Pro subscribers can read the story here.

– Xavier Ong

Here’s what to expect from Powell’s Jackson Hole speech

Fed Chairman Jerome Powell is expected to speak at the central bank’s annual symposium in Jackson Hole, Wyoming this week and shed some light on the pace of future rate hikes.

Powell could point to blunt comments from Fed officials recently stressing their commitment to fighting inflation as investors enjoy a summer rally in part due to less aggressive Fed expectations.

Again, St.
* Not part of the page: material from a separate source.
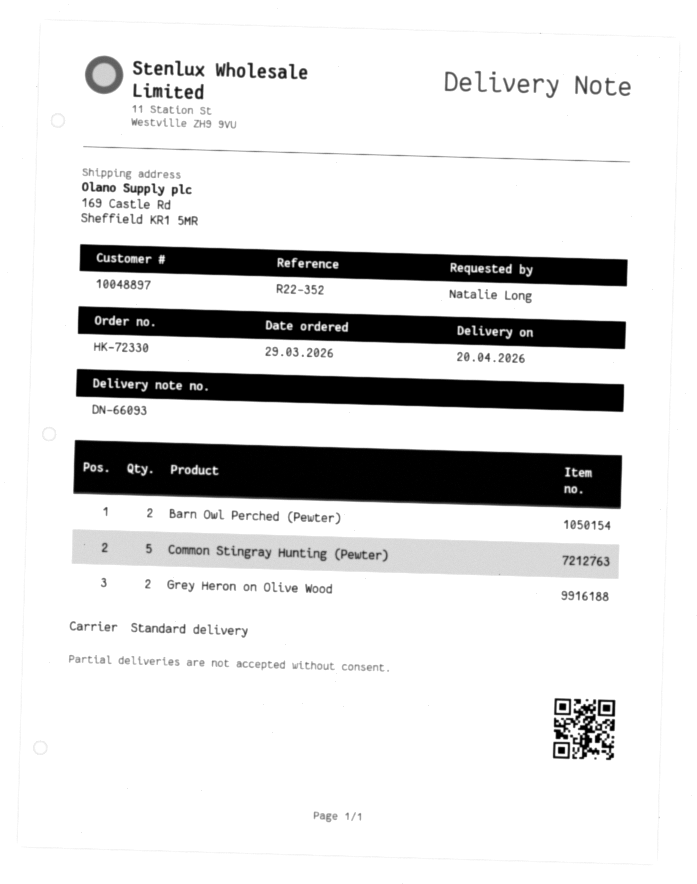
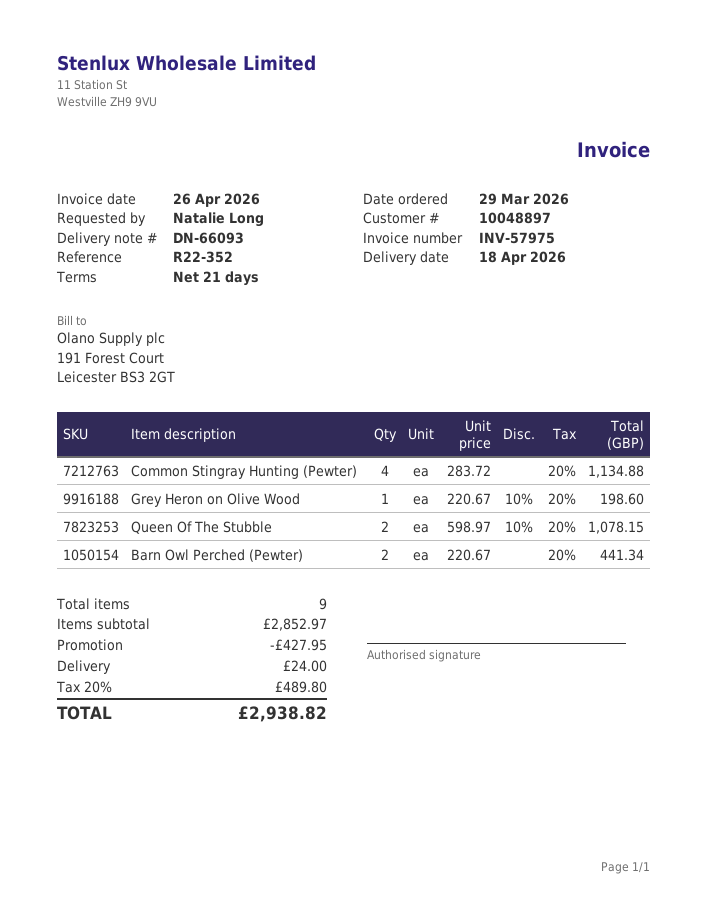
delivery date: 2026-04-20 -> 2026-04-18
Common Stingray Hunting (Pewter): 5 -> 4
Grey Heron on Olive Wood: 2 -> 1
Queen Of The Stubble: none -> 2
Louis Fed President James Bullard said in an interview last week The Wall Street Journal he said that he is considering another 0.75 percentage point interest rate increase at the September meeting.

Check out CNBC Pro for More on what to expect from the Fed chairman.

– Sara Min

According to a Reuters poll, China is preparing to lower lending rates

China is set to release lending rates (LPR) on Monday Analysts expect widespread layoffs, according to a Reuters poll.

Most analysts expected the benchmark one-year lending rate to be cut by 10 basis points, while the five-year LPR expected to fall by more than 10 basis points.

About half of the 30 respondents to the poll forecast a 15-point decline, Reuters reported.

The one-year LPR is currently at 3.7%, and the five-year rate is at 4.45%, after the cut in January. China was said to be supporting housing demand by cutting its five-year LPR by 15 basis points in May.